--- START ---

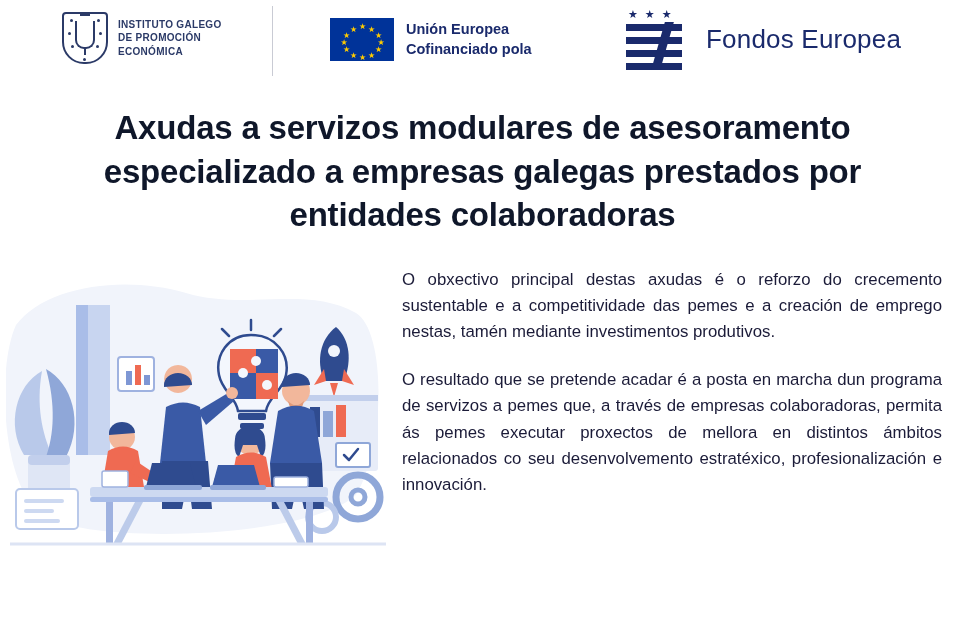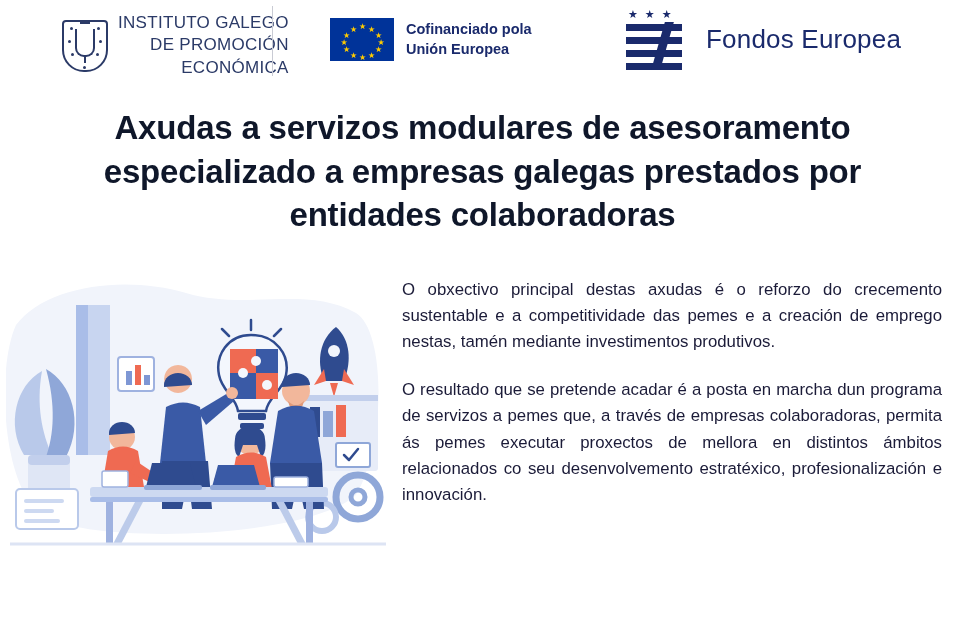--- a/index.html
+++ b/index.html
@@ -80,11 +80,10 @@
   }
   .igape-text {
     color: #2b3a67;
-    font-size: 17px;
-    font-weight: normal;
+    font-size: 10px;
+    font-weight: bold;
     line-height: 1.32;
     letter-spacing: .3px;
-    text-align: right;
   }
   .logo-divider {
     position: absolute;

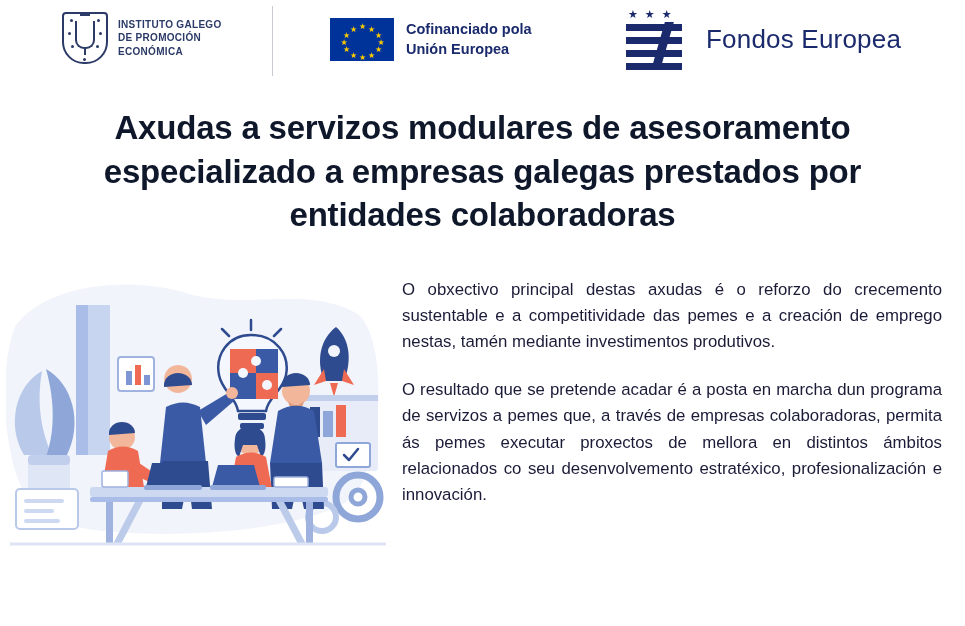--- a/index.html
+++ b/index.html
@@ -250,8 +250,8 @@
       <span class="eu-star" style="left:29px; top:36px;">★</span>
     </div>
     <div class="eu-text">
+      <div>Unión Europea</div>
       <div>Cofinanciado pola</div>
-      <div>Unión Europea</div>
     </div>
   </div>
 

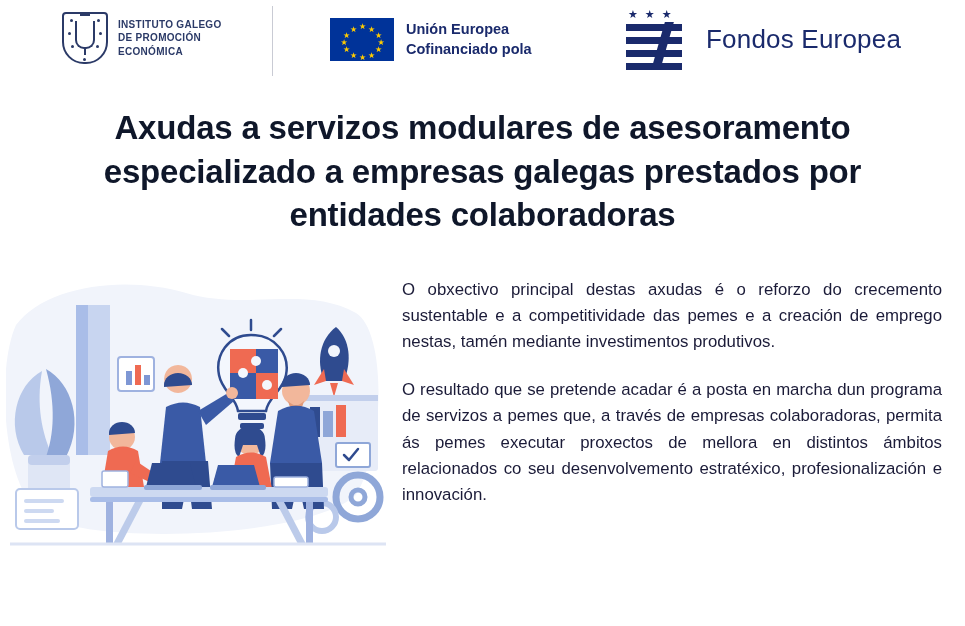--- a/index.html
+++ b/index.html
@@ -203,7 +203,7 @@
     line-height: 1.56;
     text-align: justify;
   }
-  .text-col p { margin: 12px 0 22px 0; }
+  .text-col p { margin: 2px 0 22px 0; }
   .text-col p:last-child { margin-bottom: 0; }
 </style>
 </head>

--- END ---

PROBLEM TO WORK ON — Please return every line in the data that includes the string "text".

SOLUTION —
   .igape-text {
-    text-align: right;
     <div class="eu-text">
     text-align: justify;
-  .text-col p { margin: 12px 0 22px 0; }
+  .text-col p { margin: 2px 0 22px 0; }
   .text-col p:last-child { margin-bottom: 0; }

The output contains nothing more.